Matthew Weiner’s Mad Men is the perfect Old Fashioned cocktail. It’s two dashes of 1960s sartorial genius, ¼ ounce of feminism, ½ teaspoon of politics and one lemon wedge on the rocks.
Sunday’s season six premiere continued to show Weiner’s ability to connect two societies separated by 50 years. It continued to show Jon Hamm’s portrayal of Don Draper, the war veteran turned salesman turned executive adman. It continued to show the evolution of women like Betty, Megan, Joan and Peggy.

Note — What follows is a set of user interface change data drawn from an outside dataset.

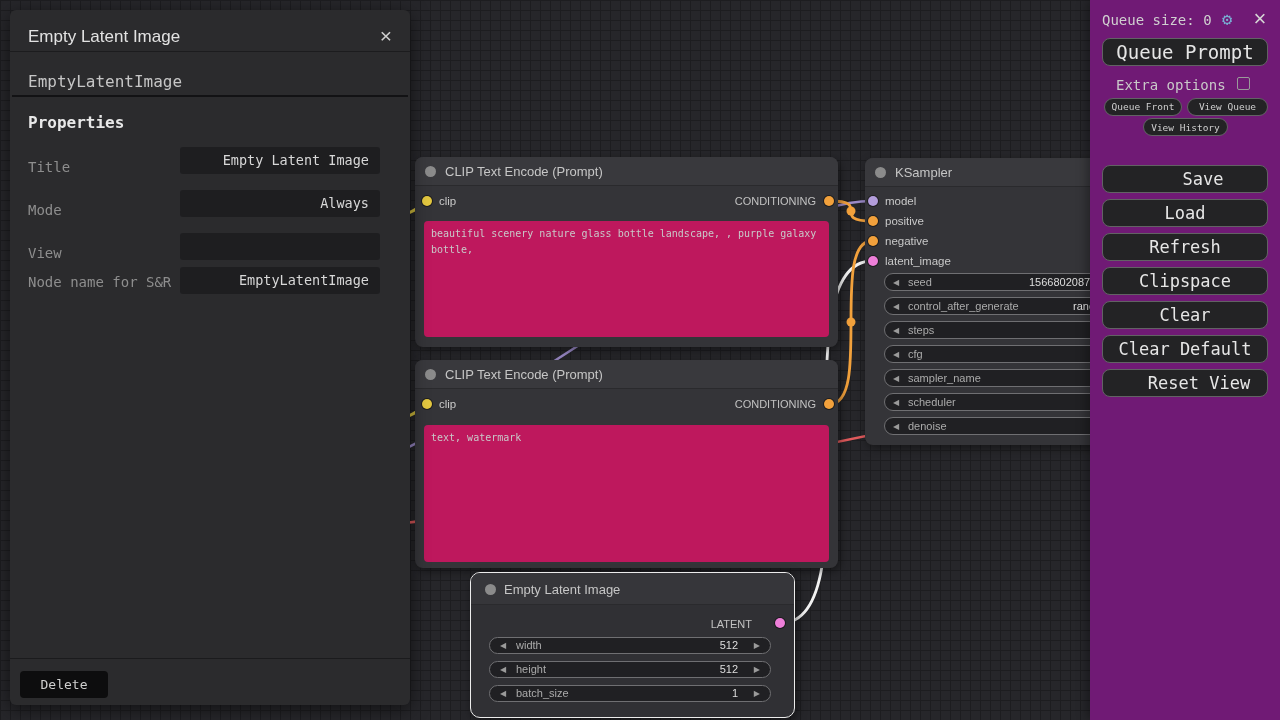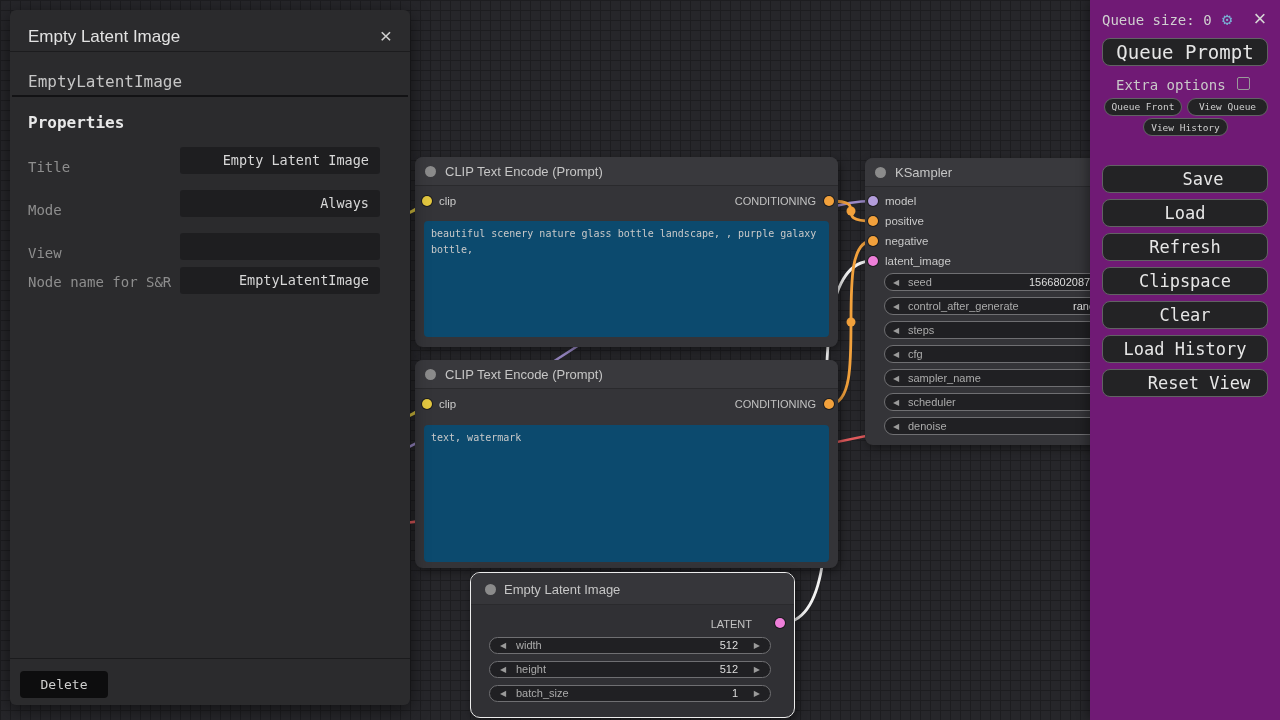--- a/index.html
+++ b/index.html
@@ -23,21 +23,21 @@
           box-shadow:2px 3px 10px rgba(0,0,0,.45); }
   .node-header { position:relative; height:29px; background:#39393d;
           border-radius:8px 8px 0 0; border-bottom:1px solid #2a2a2d; }
   .node-dot { position:absolute; left:10px; top:9px; width:11px; height:11px;
           border-radius:50%; background:#8b8b8b; }
   .node-title { position:absolute; left:30px; top:7px; font-size:13px; color:#c6c6c6; white-space:nowrap; }
   .port { position:absolute; width:10px; height:10px; border-radius:50%;
           box-shadow:0 0 0 1px rgba(0,0,0,.45); }
   .port-label { position:absolute; font-size:11.5px; color:#c9c9c9; white-space:nowrap; }
   .out-label  { position:absolute; font-size:11px; color:#c2c2c2; white-space:nowrap; }
-  .node-textarea { position:absolute; background:#0c4a6e; border-radius:4px;
+  .node-textarea { position:absolute; background:#be185d; border-radius:4px;
           font-family:"DejaVu Sans Mono", monospace; font-size:10px; line-height:1.55;
           color:#c9c9c9; padding:5px 7px; white-space:pre-wrap; overflow:hidden; }
   .pill { position:absolute; height:18px; background:#202023; border:1px solid #6f6f72;
           border-radius:9px; overflow:hidden; }
   .pill .arr  { position:absolute; top:4px; font-size:8px; color:#9a9a9a; line-height:10px; }
   .pill .arr.l { left:8px; }
   .pill .arr.r { right:8px; }
   .pill .wlabel { position:absolute; left:23px; top:2px; font-size:11px; color:#ababab; white-space:nowrap; }
   .pill .wvalue { position:absolute; top:2px; font-size:11px; color:#dedede; white-space:nowrap; }
   .pill .wvalue.right { right:32px; }
@@ -250,17 +250,17 @@
 
     <button class="sb-btn small sb-queue-front">Queue Front</button>
     <button class="sb-btn small sb-view-queue">View Queue</button>
     <button class="sb-btn small sb-view-history">View History</button>
 
     <button class="sb-btn big" style="top:165px;padding-left:36px;">Save</button>
     <button class="sb-btn big" style="top:199px;">Load</button>
     <button class="sb-btn big" style="top:267px;">Clipspace</button>
     <button class="sb-btn big" style="top:233px;">Refresh</button>
     <button class="sb-btn big" style="top:301px;">Clear</button>
-    <button class="sb-btn big" style="top:335px;">Load History</button>
+    <button class="sb-btn big" style="top:335px;">Clear Default</button>
     <button class="sb-btn big" style="top:369px;padding-left:28px;">Reset View</button>
   </div>
 
 </div>
 
 </body></html>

Season five ended with a woman in a bar asking Don if he was alone, and season six started with Don reading Dante’s The Inferno. The opening shows him vacationing with Megan in Hawaii, and the final scene closes in on him sleeping with his friend’s wife. Weiner gave us the not-so unexpected: To see Don with not just one woman, but two.
The season six opener focused on character development, too. Megan struggles with separating from Sterling Cooper Draper Price. Peggy still pitches ad ideas, but she represents the trend of independent women working the Big Apple. Roger seems to be in a midlife crisis and lectures his psychiatrist during a Freud-like session. Betty explores issues with her marriage, weight and raising three kids. Don’s still, well, Don.
Weiner subtly draws comparisons between modern society and the counter-culture of the 1960s. There are revolutions in politics, fashion, marijuana use, gun violence, women in the workplace and medicine.
Audiences see connections of Sandy Hook and the Colorado movie theatre shootings with the assassinations of MLK and JFK. We see men’s fashion trends in today’s GQ and Esquire mastered by the 60s admen of New York. The embarrassment of Vietnam coincides with the war in Iraq.
Wiener displays the lows of 1960s American culture with the lows of the 2000s. We see it in Don’s dialogue.
“What is happiness? It’s the moment before you need more happiness.”